20. Ráma replied:—It is an entity of Divine intelligence, and is situated in the subjective soul of God in that form. It is neither a vacuous nullity, nor an unreal entity.
21. Vasishtha said:—If it be so, O mighty armed Ráma, that the three worlds are Divine intelligence only; then tell me why bodies formed of pure intelligence (as those of the gods and angels), and those having the intelligent soul in them (as those of human beings), are subject to their birth and death.[5]
22. Ráma said:—If then there has been no creation at all at any time from the beginning; then tell me sir, whence has this fallacy of the existence of the world come to be in vogue.
23. Vasishtha replied:—The inexistence of cause and effect, proves the nullity of being and not being (i.e. its annihilation also); all this that is thought of to exist, is the thought and thinking of the divine soul, which is the triputi or triple entity of thinker, thinking and the thought together. (i.e. The soul is both the subjective and objective, as also their connecting predicate by itself).
24. Ráma rejoined:—The thinking soul thinks about the implements and the acts, as the looker looks on the objects of his sight; but how can the divine looker be the dull spectacle (and the object the same with the subject); unless you maintain that the objective fuel burns the subjective fire (which is impossible).
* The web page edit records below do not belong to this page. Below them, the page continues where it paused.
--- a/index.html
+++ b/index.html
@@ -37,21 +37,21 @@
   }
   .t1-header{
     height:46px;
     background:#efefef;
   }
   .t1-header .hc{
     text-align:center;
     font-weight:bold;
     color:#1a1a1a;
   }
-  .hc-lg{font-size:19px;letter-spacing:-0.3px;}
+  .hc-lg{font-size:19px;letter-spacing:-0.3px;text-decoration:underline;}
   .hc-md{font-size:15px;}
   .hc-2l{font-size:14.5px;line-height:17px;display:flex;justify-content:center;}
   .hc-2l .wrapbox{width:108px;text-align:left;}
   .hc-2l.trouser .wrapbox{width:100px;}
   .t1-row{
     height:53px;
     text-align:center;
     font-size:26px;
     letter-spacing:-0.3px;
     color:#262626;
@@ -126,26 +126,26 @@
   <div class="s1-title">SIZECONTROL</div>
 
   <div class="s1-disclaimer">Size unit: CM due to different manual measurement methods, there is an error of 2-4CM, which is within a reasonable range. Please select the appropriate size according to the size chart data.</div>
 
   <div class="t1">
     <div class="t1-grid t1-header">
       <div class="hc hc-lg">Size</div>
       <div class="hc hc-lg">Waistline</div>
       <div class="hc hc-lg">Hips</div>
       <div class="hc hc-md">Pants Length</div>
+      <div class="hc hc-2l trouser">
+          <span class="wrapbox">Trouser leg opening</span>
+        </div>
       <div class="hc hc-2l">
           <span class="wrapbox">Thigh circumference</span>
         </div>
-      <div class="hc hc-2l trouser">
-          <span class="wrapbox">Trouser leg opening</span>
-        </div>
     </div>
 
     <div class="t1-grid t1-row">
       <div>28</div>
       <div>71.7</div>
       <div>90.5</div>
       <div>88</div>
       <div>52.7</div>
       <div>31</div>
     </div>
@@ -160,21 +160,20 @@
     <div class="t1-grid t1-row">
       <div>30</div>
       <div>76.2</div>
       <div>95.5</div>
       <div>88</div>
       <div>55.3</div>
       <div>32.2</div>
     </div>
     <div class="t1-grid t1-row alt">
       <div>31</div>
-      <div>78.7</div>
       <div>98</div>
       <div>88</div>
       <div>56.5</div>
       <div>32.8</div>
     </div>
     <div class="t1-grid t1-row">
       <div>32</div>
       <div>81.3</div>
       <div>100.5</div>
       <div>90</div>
25. Vasishtha replied:—The viewer is not transformed to the view, owing to impossibility of the existence of an objective view; it is the all seeing soul, that shows itself as one solid plenum in itself.
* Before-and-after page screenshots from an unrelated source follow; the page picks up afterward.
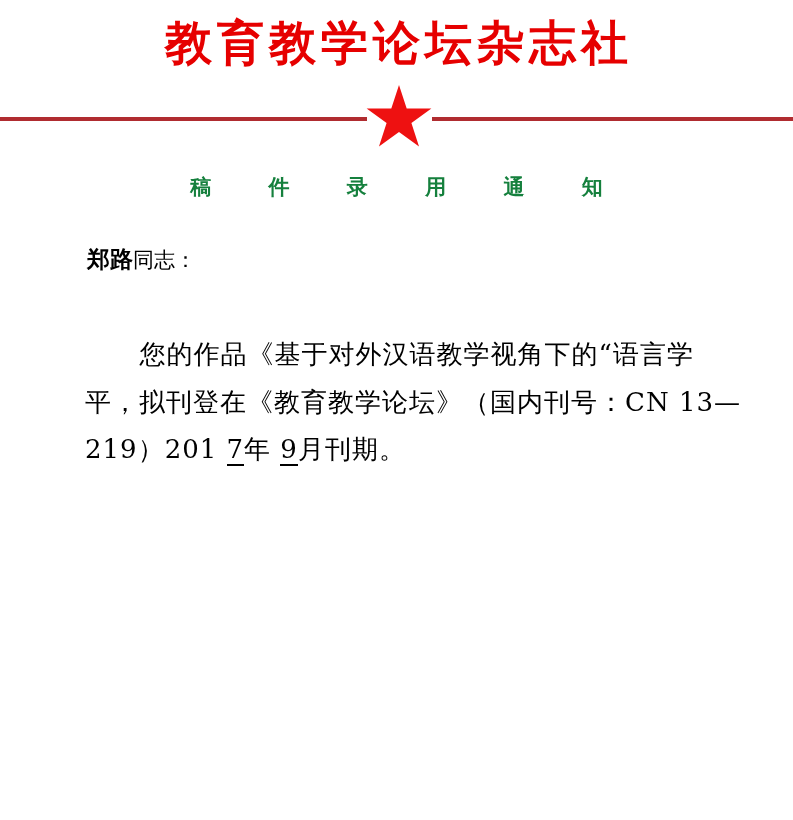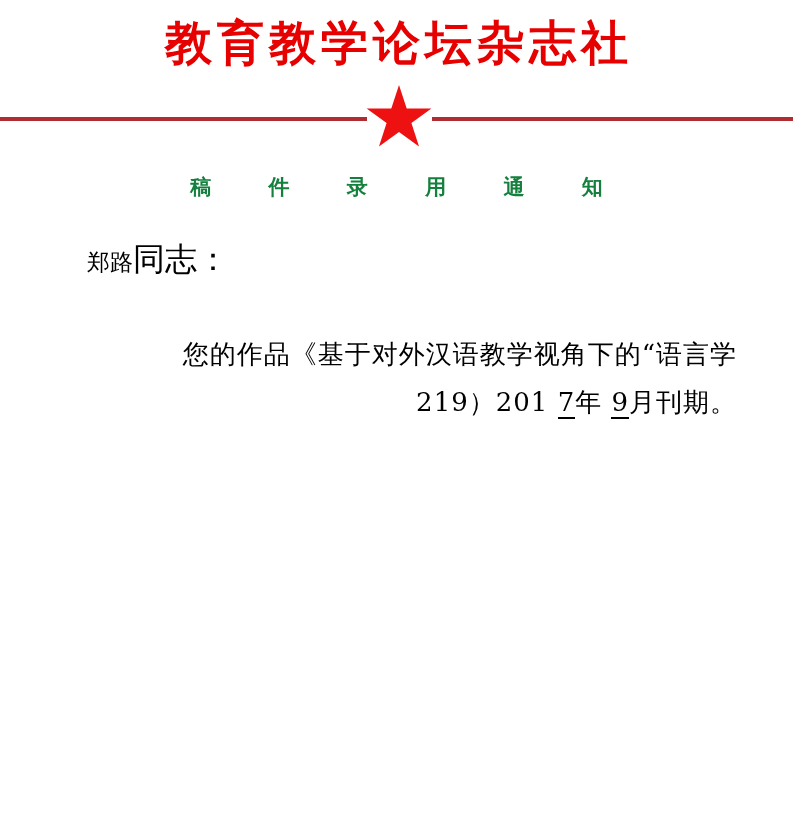--- a/index.html
+++ b/index.html
@@ -19,24 +19,24 @@
   .rule-right { left:432px; width:361px; }
   .header-star { position:absolute; left:362px; top:83px; width:74px; height:72px; }
   .header-star polygon { fill:#ee1111; }
   .subtitle {
     position:absolute; top:148px; left:0; width:100%;
     text-align:center; font-size:21px; font-weight:bold;
     letter-spacing:25px; text-indent:25px; color:#15803d; white-space:nowrap;margin-top:25px;
   }
   
   .salutation { position:absolute; left:87px; top:240px; line-height:38px; white-space:pre; }
-  .recipient { font-size:23px; font-weight:normal; }
-  .suffix { font-size:32px;text-align:center; }
+  .recipient { font-size:23px; font-weight:bold; }
+  .suffix { font-size:21px;text-align:center; }
   
-  .body { position:absolute; left:85px; top:331px; width:652px; font-size:26px;text-align:right; }
+  .body { position:absolute; left:85px; top:331px; width:652px; font-size:26px; }
   .body-line { height:47.6px; line-height:47.6px; letter-spacing:1px; white-space:pre; }
   .body-line.indent { text-indent:2.1em; }
   .u { border-bottom:2px solid #000; }
   
   .sig-org {
     position:absolute; left:476px; top:688px;
     font-size:21px; font-weight:bold; letter-spacing:0.5px; white-space:pre;
   }
   .sig-date { position:absolute; left:476px; top:727px; font-size:21px; white-space:pre; }
   
@@ -62,20 +62,21 @@
   <svg class="header-star" viewBox="-37 -37 74 74" aria-hidden="true">
     <polygon points="0,-35 7.91,-10.82 33.29,-10.82 12.75,4.14 20.58,28.32 0,13.40 -20.58,28.32 -12.75,4.14 -33.29,-10.82 -7.91,-10.82"></polygon>
   </svg>
 
   <div class="subtitle">稿 件 录 用 通 知</div>
 
   <div class="salutation"><span class="recipient">郑路</span><span class="suffix">同志：</span></div>
 
   <div class="body">
       <div class="body-line indent"><span>您的作品《基于对外汉语教学视角下的“语言学</span></div>
+      <div class="body-line"><span>平，拟刊登在《教育教学论坛》（国内刊号：CN 13—</span></div>
       <div class="body-line"><span>219）201 </span><span class="u">7</span><span>年 </span><span class="u">9</span><span>月刊期。</span></div>
     </div>
 
   <div class="sig-org">教育教学论坛杂志社</div>
   <div class="sig-date"><span>20</span><span class="u">7 </span><span>年 </span><span class="u">3 </span><span>月  </span><span class="u">1</span><span> 日</span></div>
 
   <svg class="stamp" viewBox="-88 -88 176 176" aria-hidden="true">
     <circle class="ring" cx="0" cy="0" r="76"></circle>
     <path id="sealArc" d="M -43.6 28.4 A 52 52 0 1 1 43.6 28.4" fill="none"></path>
     <text class="seal-text"><textPath href="#sealArc" startOffset="2">教育教学论坛杂志社</textPath></text>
26. Ráma rejoined:—The soul is the pure intellect only, and is without its beginning and end; it thinks only on its eternal and formless thoughts; how then can it present the form and appearance of the visible world.[6]
27. Vasishtha replied:—The thinkables being all causeless of themselves, have none of them any cause whatsoever; and it is the privation of the thinkables, that bespeaks the liberation of the intellect. (The production of the thinkables, is as impossible as the birth of the offspring of a Barren woman. Gloss).
28. Ráma rejoined:—If it is so, then say how and whence have we the thought of our conception of ourselves; and our knowledge of the world, and our sense of motion and the like; (as they are suggested to us by our common sense, and the universal testimony of all people).
29. Vasishtha replied—The impossibility of cause, precludes the possibility of any production; how and whence could the thinkables proceed, when all is quite calm and quiet everywhere, and the knowledge of creation is but an error and a delusion.